For the first time in a generation, women are sliding backward in the climb to the top of corporate America. New research from Grant Thornton finds women now hold 31% of senior leadership positions at U.S. companies, down from 34% a year earlier and 35% in 2024. After two decades of gradual progress, the upward trend has stalled — and in some cases, reversed.
The decline is most visible in executive suites, but the problem begins much earlier. McKinsey & Co. found in its annual Women in the Workplace report that women occupy only 29% of C-suite positions, unchanged from the previous year. Women remain underrepresented at every level of corporate leadership for the eleventh consecutive year.
The numbers tell the story. Women account for roughly 49% of entry-level employees, yet their representation declines with every promotion level. By the time companies reach senior executive ranks, fewer than one-third of leadership positions are held by women.
Researchers point to what they call the “broken rung” — the first promotion from an entry-level position into management. That initial step appears to be where many women begin falling behind. According to McKinsey, for every 100 men promoted into management, only about 80 to 90 women receive the same opportunity. The disparity is even larger for women of color. Some studies found that only about 60 Black women were promoted for every 100 men advancing into management roles.
Because leadership pipelines are built over years, missing that first promotion has long-term consequences. Fewer women in management today means fewer candidates available for director, vice president, and executive positions tomorrow.

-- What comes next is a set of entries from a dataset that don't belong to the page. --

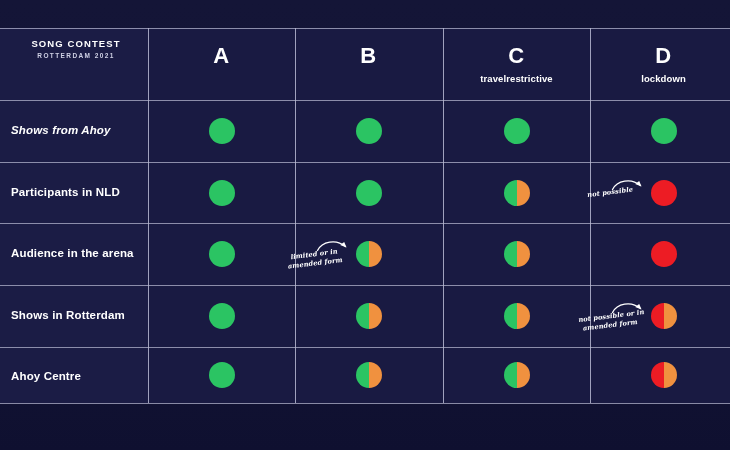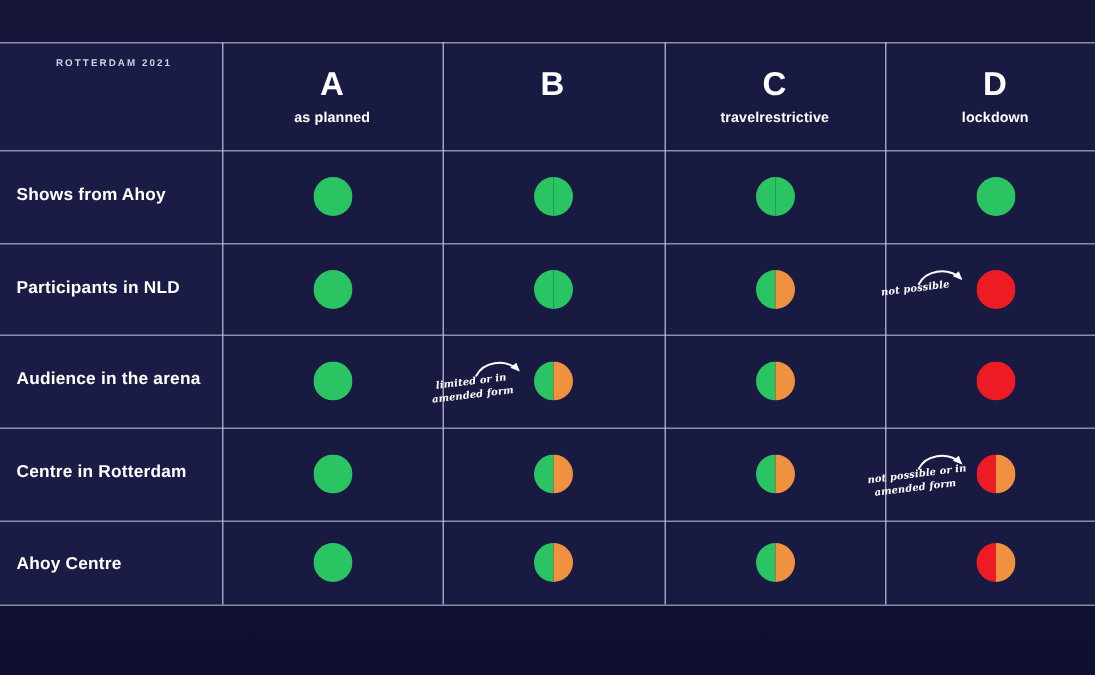--- a/index.html
+++ b/index.html
@@ -222,43 +222,43 @@
     <div class="hline" style="top:347px;"></div>
     <div class="hline" style="top:403px;"></div>
 
     <div class="vline v0"></div>
     <div class="vline v1"></div>
     <div class="vline v2"></div>
     <div class="vline v3"></div>
   </div>
 
   <div class="logo">
+    <div class="logo-sub">SONG CONTEST</div>
     <div class="logo-sub2">ROTTERDAM 2021</div>
   </div>
 
   <div class="col-head c0">
     <div class="letter">A</div>
-    <div class="sub">as planned</div>
   </div>
   <div class="col-head c1">
     <div class="letter">B</div>
   </div>
   <div class="col-head c2">
     <div class="letter">C</div>
     <div class="sub">travelrestrictive</div>
   </div>
   <div class="col-head c3">
     <div class="letter">D</div>
     <div class="sub">lockdown</div>
   </div>
 
-  <div class="row-label" style="top:124px;">Shows from Ahoy</div>
+  <div class="row-label" style="top:124px;font-style:italic;">Shows from Ahoy</div>
   <div class="row-label" style="top:247px;">Audience in the arena</div>
   <div class="row-label" style="top:186px;">Participants in NLD</div>
-  <div class="row-label" style="top:309px;">Centre in Rotterdam</div>
+  <div class="row-label" style="top:309px;">Shows in Rotterdam</div>
   <div class="row-label" style="top:370px;">Ahoy Centre</div>
 
   <div id="cells">
       <div class="dot full" style="left: 208.5px; top: 118px;">
         <span class="half l" style="background: rgb(43, 196, 99);"></span>
         <span class="half r" style="background: rgb(43, 196, 99);"></span>
       </div>
       <div class="dot full" style="left: 356px; top: 118px;">
         <span class="half l" style="background: rgb(43, 196, 99);"></span>
         <span class="half r" style="background: rgb(43, 196, 99);"></span>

What makes the trend notable is that it is not being driven by a lack of ambition. Surveys consistently show women remain highly committed to their careers. About 65% of women say their work is an important part of their identity, slightly higher than the percentage of men who say the same.
Researchers increasingly argue that the issue is not an ambition gap but a support gap.
One major change has been the disappearance of leadership-development programs that once helped identify and prepare future executives. Jane Edison Stevenson, Global Vice Chair at Korn Ferry, says many companies have scaled back or eliminated formal management-training tracks that previously helped promising employees gain the operational experience required for senior leadership positions.
Those programs were often expensive and required years to produce results. As employee turnover increased and workers became more likely to change employers, many companies concluded the investment was no longer worthwhile.
The loss of sponsorship may be equally important. Sponsorship differs from mentorship because sponsors actively advocate for promotions and career opportunities. Research shows sponsorship is among the strongest predictors of advancement.
Yet only about 31% of entry-level women report having a sponsor, compared with 45% of men. Without influential advocates pushing for advancement, women may be less likely to receive the assignments and visibility needed for promotion.
Some experts also point to a growing sense of complacency. As women became more visible in leadership roles over the past decade, companies may have assumed progress would continue automatically.
Edison Stevenson warns that advancement does not happen on its own. If organizations are not deliberate about developing leadership pipelines, gains can quickly erode.
The changing political environment may also be playing a role. Several corporations have reduced, renamed, or scaled back diversity, equity, and inclusion (DEI) initiatives amid increased scrutiny and legal challenges. Heather Spilsbury, CEO of 50/50 Women on Boards, says that trend likely contributed to some of the recent decline.
Still, researchers caution against attributing the entire slowdown to DEI debates. Women’s representation in executive roles began slipping in 2023, before many of the latest corporate policy changes occurred. Analysts have struggled to identify a single explanation for the reversal.
For businesses, the issue extends beyond workplace equity. Grant Thornton found companies with more balanced leadership teams were more likely to report stronger revenue growth and faster workforce expansion. Investors, employees, and job candidates increasingly examine leadership diversity when evaluating organizations.
There are also concerns about burnout. McKinsey found that approximately six in ten senior women report experiencing frequent burnout, the highest level recorded in the study’s history. Persistent workplace pressures combined with limited advancement opportunities may be contributing to retention challenges.
There are still signs of progress. The Fortune 500 currently includes 52 women CEOs, and that figure is expected to rise to 54 this year, approaching the record 55 women chief executives reached in mid-2025.
But researchers continue to return to the same conclusion: the future of women in corporate leadership may depend less on the executive suite and more on that first promotion into management. Unless companies repair the broken rung and rebuild sponsorship and development pathways, the gains of the past decade could continue slipping away one step at a time.